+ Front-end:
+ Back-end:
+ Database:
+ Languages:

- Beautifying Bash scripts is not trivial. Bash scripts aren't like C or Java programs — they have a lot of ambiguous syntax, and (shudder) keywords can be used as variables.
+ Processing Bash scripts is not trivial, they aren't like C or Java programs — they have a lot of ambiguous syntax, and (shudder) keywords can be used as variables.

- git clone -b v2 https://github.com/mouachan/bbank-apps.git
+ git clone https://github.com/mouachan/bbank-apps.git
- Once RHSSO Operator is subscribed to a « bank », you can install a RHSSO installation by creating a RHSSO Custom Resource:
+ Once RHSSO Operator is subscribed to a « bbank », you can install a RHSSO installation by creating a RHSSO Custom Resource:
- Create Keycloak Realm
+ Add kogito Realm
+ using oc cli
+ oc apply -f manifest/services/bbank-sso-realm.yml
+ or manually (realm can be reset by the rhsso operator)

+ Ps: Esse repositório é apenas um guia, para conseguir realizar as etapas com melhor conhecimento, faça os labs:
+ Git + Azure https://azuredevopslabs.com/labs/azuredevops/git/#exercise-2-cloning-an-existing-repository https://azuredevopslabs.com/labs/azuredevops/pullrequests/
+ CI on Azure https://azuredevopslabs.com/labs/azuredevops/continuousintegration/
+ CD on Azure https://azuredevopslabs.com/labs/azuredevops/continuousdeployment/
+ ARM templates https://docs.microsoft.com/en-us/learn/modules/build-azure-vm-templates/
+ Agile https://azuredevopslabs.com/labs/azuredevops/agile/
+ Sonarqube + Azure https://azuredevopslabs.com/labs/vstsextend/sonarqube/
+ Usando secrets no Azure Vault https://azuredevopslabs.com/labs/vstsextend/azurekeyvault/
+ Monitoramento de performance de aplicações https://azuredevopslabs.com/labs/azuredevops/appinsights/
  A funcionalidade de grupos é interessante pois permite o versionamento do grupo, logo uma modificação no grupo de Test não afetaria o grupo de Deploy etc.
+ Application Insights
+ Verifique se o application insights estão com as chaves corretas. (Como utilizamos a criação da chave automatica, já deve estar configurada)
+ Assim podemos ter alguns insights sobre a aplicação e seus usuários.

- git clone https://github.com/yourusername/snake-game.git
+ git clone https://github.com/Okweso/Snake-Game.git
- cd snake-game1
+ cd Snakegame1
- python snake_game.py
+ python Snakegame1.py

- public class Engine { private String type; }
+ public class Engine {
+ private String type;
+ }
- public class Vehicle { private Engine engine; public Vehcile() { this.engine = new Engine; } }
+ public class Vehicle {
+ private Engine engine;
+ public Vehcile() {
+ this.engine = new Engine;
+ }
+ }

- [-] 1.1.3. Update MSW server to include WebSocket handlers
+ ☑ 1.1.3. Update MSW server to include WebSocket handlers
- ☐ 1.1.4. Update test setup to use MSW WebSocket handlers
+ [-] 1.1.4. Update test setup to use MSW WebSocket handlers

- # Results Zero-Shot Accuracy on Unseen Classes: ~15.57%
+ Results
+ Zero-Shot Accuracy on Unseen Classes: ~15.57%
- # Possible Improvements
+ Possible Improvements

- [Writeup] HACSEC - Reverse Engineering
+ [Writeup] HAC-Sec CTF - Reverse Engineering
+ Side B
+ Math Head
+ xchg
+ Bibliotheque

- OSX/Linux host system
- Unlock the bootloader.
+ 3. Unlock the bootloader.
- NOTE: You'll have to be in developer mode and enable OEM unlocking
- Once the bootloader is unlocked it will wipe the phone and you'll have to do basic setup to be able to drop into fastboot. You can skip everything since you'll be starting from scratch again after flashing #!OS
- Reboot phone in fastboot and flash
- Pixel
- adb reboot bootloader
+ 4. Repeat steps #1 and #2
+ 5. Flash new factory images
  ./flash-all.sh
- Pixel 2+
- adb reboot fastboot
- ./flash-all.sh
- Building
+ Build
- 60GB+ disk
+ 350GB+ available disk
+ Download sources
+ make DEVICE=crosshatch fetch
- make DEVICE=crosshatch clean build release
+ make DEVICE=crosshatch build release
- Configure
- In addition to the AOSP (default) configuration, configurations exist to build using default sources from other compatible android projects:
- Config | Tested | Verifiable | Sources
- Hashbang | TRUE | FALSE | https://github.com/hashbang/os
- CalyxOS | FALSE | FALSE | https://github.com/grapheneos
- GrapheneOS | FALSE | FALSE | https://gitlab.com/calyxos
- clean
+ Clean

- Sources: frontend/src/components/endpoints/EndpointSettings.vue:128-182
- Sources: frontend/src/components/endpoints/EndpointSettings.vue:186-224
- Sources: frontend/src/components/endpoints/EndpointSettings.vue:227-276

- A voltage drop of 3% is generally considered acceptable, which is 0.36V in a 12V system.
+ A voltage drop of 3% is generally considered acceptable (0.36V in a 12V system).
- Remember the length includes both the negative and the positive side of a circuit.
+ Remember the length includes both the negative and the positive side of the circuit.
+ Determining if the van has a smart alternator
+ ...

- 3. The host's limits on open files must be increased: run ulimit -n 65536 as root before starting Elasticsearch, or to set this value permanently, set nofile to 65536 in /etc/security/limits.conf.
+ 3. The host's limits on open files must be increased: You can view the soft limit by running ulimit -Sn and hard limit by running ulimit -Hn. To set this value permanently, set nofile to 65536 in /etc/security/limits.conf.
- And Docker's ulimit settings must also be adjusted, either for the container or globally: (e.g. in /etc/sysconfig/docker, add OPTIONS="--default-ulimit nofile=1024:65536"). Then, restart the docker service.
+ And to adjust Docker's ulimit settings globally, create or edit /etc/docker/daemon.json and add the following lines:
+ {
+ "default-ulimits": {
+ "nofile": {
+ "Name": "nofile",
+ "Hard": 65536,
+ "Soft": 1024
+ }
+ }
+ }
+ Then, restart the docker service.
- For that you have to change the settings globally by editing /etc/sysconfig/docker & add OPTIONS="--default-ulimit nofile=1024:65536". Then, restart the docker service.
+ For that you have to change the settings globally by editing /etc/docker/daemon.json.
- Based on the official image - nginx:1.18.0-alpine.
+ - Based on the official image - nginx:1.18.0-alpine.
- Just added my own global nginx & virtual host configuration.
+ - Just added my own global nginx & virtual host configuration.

==============================

- _Task requirements_
Copy out all the entries exactly once more.

- _Output_
+ Front-end:
+ Back-end:
+ Database:
+ Languages:

- Beautifying Bash scripts is not trivial. Bash scripts aren't like C or Java programs — they have a lot of ambiguous syntax, and (shudder) keywords can be used as variables.
+ Processing Bash scripts is not trivial, they aren't like C or Java programs — they have a lot of ambiguous syntax, and (shudder) keywords can be used as variables.

- git clone -b v2 https://github.com/mouachan/bbank-apps.git
+ git clone https://github.com/mouachan/bbank-apps.git
- Once RHSSO Operator is subscribed to a « bank », you can install a RHSSO installation by creating a RHSSO Custom Resource:
+ Once RHSSO Operator is subscribed to a « bbank », you can install a RHSSO installation by creating a RHSSO Custom Resource:
- Create Keycloak Realm
+ Add kogito Realm
+ using oc cli
+ oc apply -f manifest/services/bbank-sso-realm.yml
+ or manually (realm can be reset by the rhsso operator)

+ Ps: Esse repositório é apenas um guia, para conseguir realizar as etapas com melhor conhecimento, faça os labs:
+ Git + Azure https://azuredevopslabs.com/labs/azuredevops/git/#exercise-2-cloning-an-existing-repository https://azuredevopslabs.com/labs/azuredevops/pullrequests/
+ CI on Azure https://azuredevopslabs.com/labs/azuredevops/continuousintegration/
+ CD on Azure https://azuredevopslabs.com/labs/azuredevops/continuousdeployment/
+ ARM templates https://docs.microsoft.com/en-us/learn/modules/build-azure-vm-templates/
+ Agile https://azuredevopslabs.com/labs/azuredevops/agile/
+ Sonarqube + Azure https://azuredevopslabs.com/labs/vstsextend/sonarqube/
+ Usando secrets no Azure Vault https://azuredevopslabs.com/labs/vstsextend/azurekeyvault/
+ Monitoramento de performance de aplicações https://azuredevopslabs.com/labs/azuredevops/appinsights/
  A funcionalidade de grupos é interessante pois permite o versionamento do grupo, logo uma modificação no grupo de Test não afetaria o grupo de Deploy etc.
+ Application Insights
+ Verifique se o application insights estão com as chaves corretas. (Como utilizamos a criação da chave automatica, já deve estar configurada)
+ Assim podemos ter alguns insights sobre a aplicação e seus usuários.

- git clone https://github.com/yourusername/snake-game.git
+ git clone https://github.com/Okweso/Snake-Game.git
- cd snake-game1
+ cd Snakegame1
- python snake_game.py
+ python Snakegame1.py

- public class Engine { private String type; }
+ public class Engine {
+ private String type;
+ }
- public class Vehicle { private Engine engine; public Vehcile() { this.engine = new Engine; } }
+ public class Vehicle {
+ private Engine engine;
+ public Vehcile() {
+ this.engine = new Engine;
+ }
+ }

- [-] 1.1.3. Update MSW server to include WebSocket handlers
+ ☑ 1.1.3. Update MSW server to include WebSocket handlers
- ☐ 1.1.4. Update test setup to use MSW WebSocket handlers
+ [-] 1.1.4. Update test setup to use MSW WebSocket handlers

- # Results Zero-Shot Accuracy on Unseen Classes: ~15.57%
+ Results
+ Zero-Shot Accuracy on Unseen Classes: ~15.57%
- # Possible Improvements
+ Possible Improvements

- [Writeup] HACSEC - Reverse Engineering
+ [Writeup] HAC-Sec CTF - Reverse Engineering
+ Side B
+ Math Head
+ xchg
+ Bibliotheque

- OSX/Linux host system
- Unlock the bootloader.
+ 3. Unlock the bootloader.
- NOTE: You'll have to be in developer mode and enable OEM unlocking
- Once the bootloader is unlocked it will wipe the phone and you'll have to do basic setup to be able to drop into fastboot. You can skip everything since you'll be starting from scratch again after flashing #!OS
- Reboot phone in fastboot and flash
- Pixel
- adb reboot bootloader
+ 4. Repeat steps #1 and #2
+ 5. Flash new factory images
  ./flash-all.sh
- Pixel 2+
- adb reboot fastboot
- ./flash-all.sh
- Building
+ Build
- 60GB+ disk
+ 350GB+ available disk
+ Download sources
+ make DEVICE=crosshatch fetch
- make DEVICE=crosshatch clean build release
+ make DEVICE=crosshatch build release
- Configure
- In addition to the AOSP (default) configuration, configurations exist to build using default sources from other compatible android projects:
- Config | Tested | Verifiable | Sources
- Hashbang | TRUE | FALSE | https://github.com/hashbang/os
- CalyxOS | FALSE | FALSE | https://github.com/grapheneos
- GrapheneOS | FALSE | FALSE | https://gitlab.com/calyxos
- clean
+ Clean

- Sources: frontend/src/components/endpoints/EndpointSettings.vue:128-182
- Sources: frontend/src/components/endpoints/EndpointSettings.vue:186-224
- Sources: frontend/src/components/endpoints/EndpointSettings.vue:227-276

- A voltage drop of 3% is generally considered acceptable, which is 0.36V in a 12V system.
+ A voltage drop of 3% is generally considered acceptable (0.36V in a 12V system).
- Remember the length includes both the negative and the positive side of a circuit.
+ Remember the length includes both the negative and the positive side of the circuit.
+ Determining if the van has a smart alternator
+ ...

- 3. The host's limits on open files must be increased: run ulimit -n 65536 as root before starting Elasticsearch, or to set this value permanently, set nofile to 65536 in /etc/security/limits.conf.
+ 3. The host's limits on open files must be increased: You can view the soft limit by running ulimit -Sn and hard limit by running ulimit -Hn. To set this value permanently, set nofile to 65536 in /etc/security/limits.conf.
- And Docker's ulimit settings must also be adjusted, either for the container or globally: (e.g. in /etc/sysconfig/docker, add OPTIONS="--default-ulimit nofile=1024:65536"). Then, restart the docker service.
+ And to adjust Docker's ulimit settings globally, create or edit /etc/docker/daemon.json and add the following lines:
+ {
+ "default-ulimits": {
+ "nofile": {
+ "Name": "nofile",
+ "Hard": 65536,
+ "Soft": 1024
+ }
+ }
+ }
+ Then, restart the docker service.
- For that you have to change the settings globally by editing /etc/sysconfig/docker & add OPTIONS="--default-ulimit nofile=1024:65536". Then, restart the docker service.
+ For that you have to change the settings globally by editing /etc/docker/daemon.json.
- Based on the official image - nginx:1.18.0-alpine.
+ - Based on the official image - nginx:1.18.0-alpine.
- Just added my own global nginx & virtual host configuration.
+ - Just added my own global nginx & virtual host configuration.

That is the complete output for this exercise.